The Word of God: Subjective or Objective Genitive (Gk Grammar)
tou theou is Greek for "of God." They had no apostrophe s ('s) to indicate possession. However, just like in English there are two ways of reading "of God"
·        Subjective: God’s Word
·        Objective: Words about God
·        Bible as Word of God means both, but this already demonstrates the problem we face with language. Perhaps it is more easily illustrated by
·        “Love of God” (it can mean God's love for us or our love for God) and “Works of God” (things God wants us to do or the actions of God). Without jumping ahead, I can tell you that interpretation cannot be overlooked in any discussion on inspiration and inerrancy!
  The first question is what do we mean by the word "Bible."? The word Bible is an English word taken from the Greek language (biblos meaning book). In our usage it is a special term referring to a unique book. However, some of us mistakenly assume it is one book the same way that "To Kill a Mockingbird" is one book. While there is a unity in Scripture there is also a diversity. In fact, the Bible is actually "the Library" of assorted ancient documents. Genesis and Matthew are not written by the same humans at the same time. Probably the actual writing is spread out over a thousand years and more! In the ancient world this was not hard to see, they had scrolls. However, we have everything between two covers. Many people, therefore, do not really think about the complexity of the canon of scripture (or books of the Bible). They also do not know it was written in other languages than English. In fact, "the Bible" was in "process" for many centuries (and continued to be in flux with the Reformation and the discussion of which books are in and which are out of the Catholic version). What criteria determined inclusion? Reading Eusebius' Church History from over 1500 years ago we know that there were debates about many of the writings which are now in our Bibles (and a few which were thought by some to be scripture but were later excluded so that most Christians have never heard of them; the Shepherd of Hermas for example). This is not going to be a history of those debates and decisions, except to acknowledge they took place.

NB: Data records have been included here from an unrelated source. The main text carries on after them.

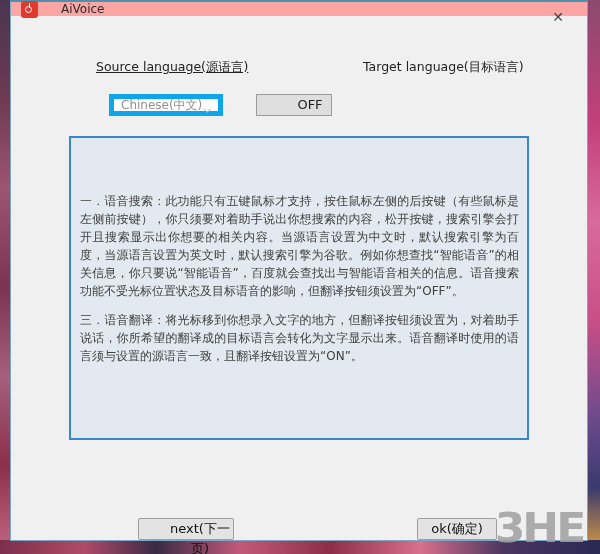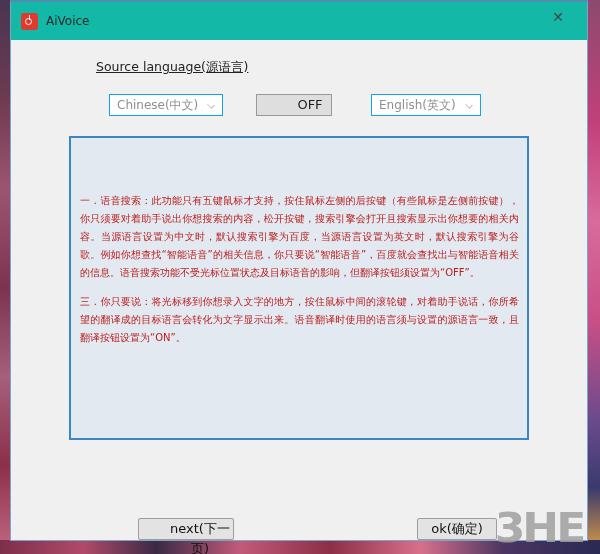"AiVoice" .titlebar { background: #14b8a6 -> #fca5a5; gap: none -> 15px; height: 38px -> 14px }
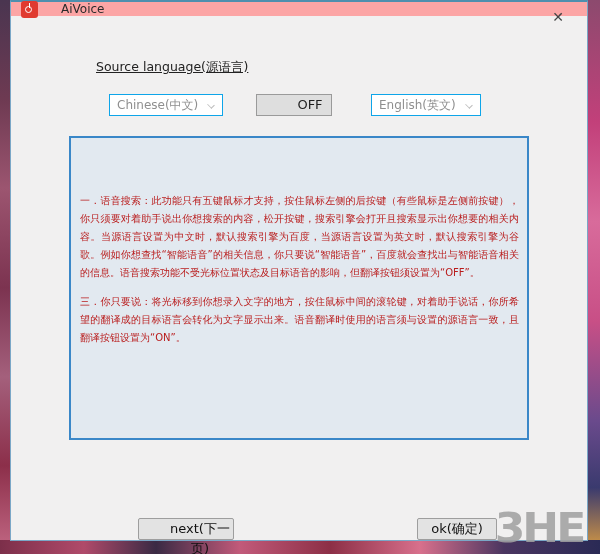"Target language(目标语言)" div.label { html: none -> <div>Target language(目标语言)</div> }
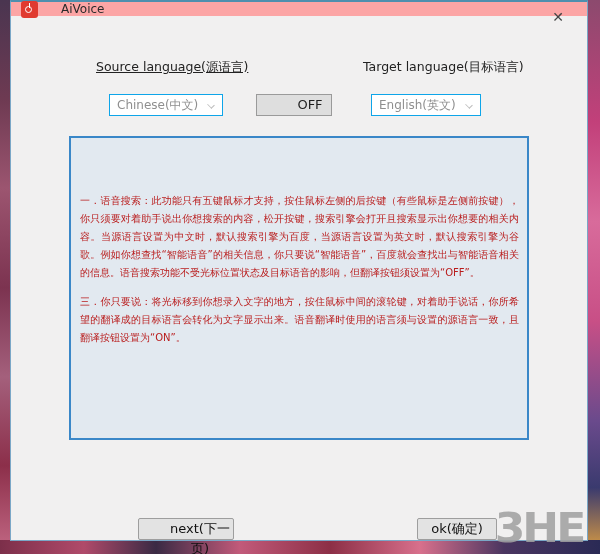"Chinese(中文)" .combo { border: 1px solid #0ea5e9 -> 5px solid #0ea5e9 }
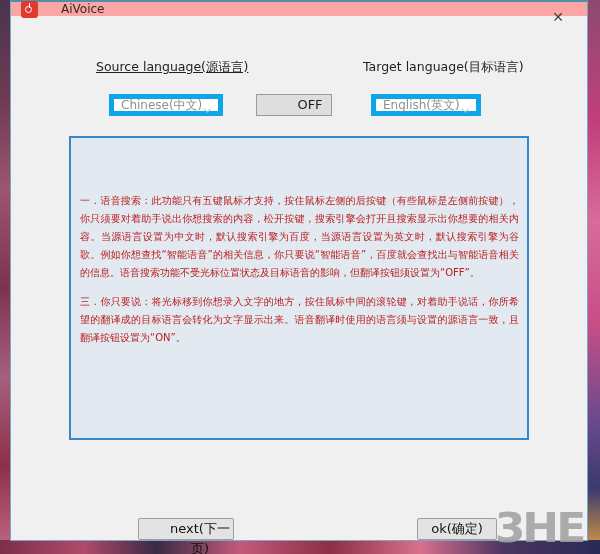"English(英文)" div.combo { html: <div> <span>English(英文)</span> <span></span> </div> -> none }
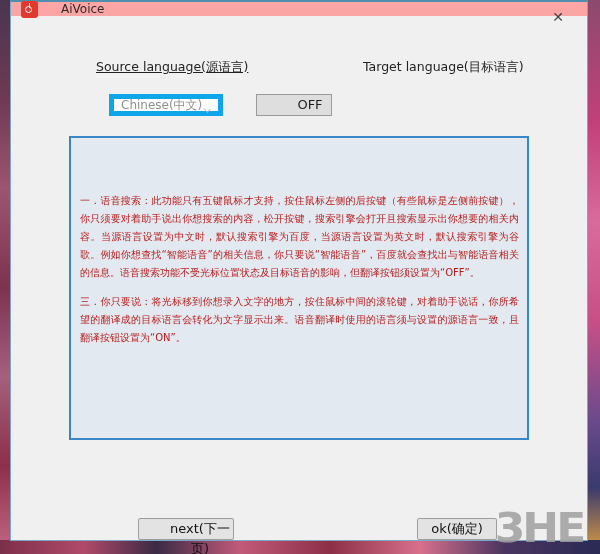"一．语音搜索：此功能只有五键鼠标才支持，按住鼠标左侧的后按键（有些鼠标是左侧前按" .instruction-box p { color: #b91c1c -> #404040; font-size: 10px -> 12px }
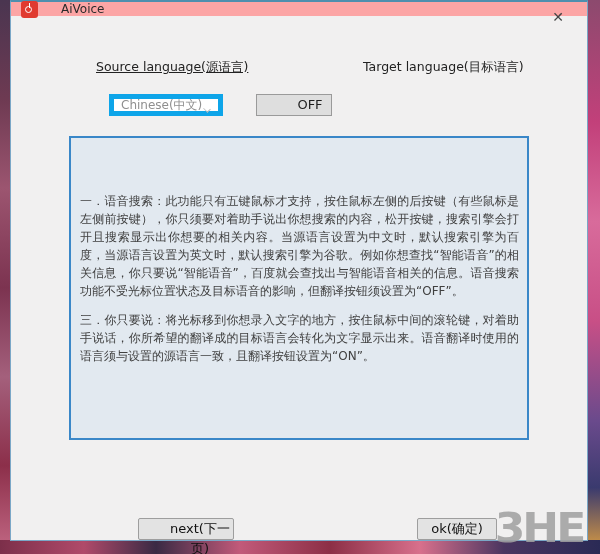"三．你只要说：将光标移到你想录入文字的地方，按住鼠标中间的滚轮键，对着助手说话，" p { text: 你只要说：将光标移到你想录入文字的地方，按住鼠标中间的滚轮键 -> 语音翻译：将光标移到你想录入文字的地方，但翻译按钮须设置为 }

  There are three basic approaches to the formation of "the Bible" into an established canon. The "naive" approach is ignorant of it. Some people do not know anything of the history of the church affirming a set collection. The second option is the "apathetic" approach, they know that such a process took place but they do not care. For both of these types God's action in authoring the Bible is all that matters. The third approach includes a wide variety of variations, but all of them think that the process matters and must be included in discussions of Divine Authorship, inspiration and inerrancy. I call this approach "incarnational" and "historical" while the first two are more "divinity" and "a-historical."

  Each of us is invited to consider the history of the formation of the Bible, from the completion of an individual text (like Romans or Jeremiah) to inclusion in the final collection (in the Bible). Should it matter as we contemplate the actual meaning of the terms "God's Word" or "Inspiration"? How does that process (which is ecclesial, i.e., Church centered) affect our own understanding of God's participation? And what does it mean that the Church identified these certain writings and excluded other writings (rejecting some as heresy and relegating others to 'pious reading' but not authoritative).

   Please note, I am not denying or affirming anything yet. I declare the Bible to be God's Word. I believe it is true and inspired. I am just asking that we consider what these words mean.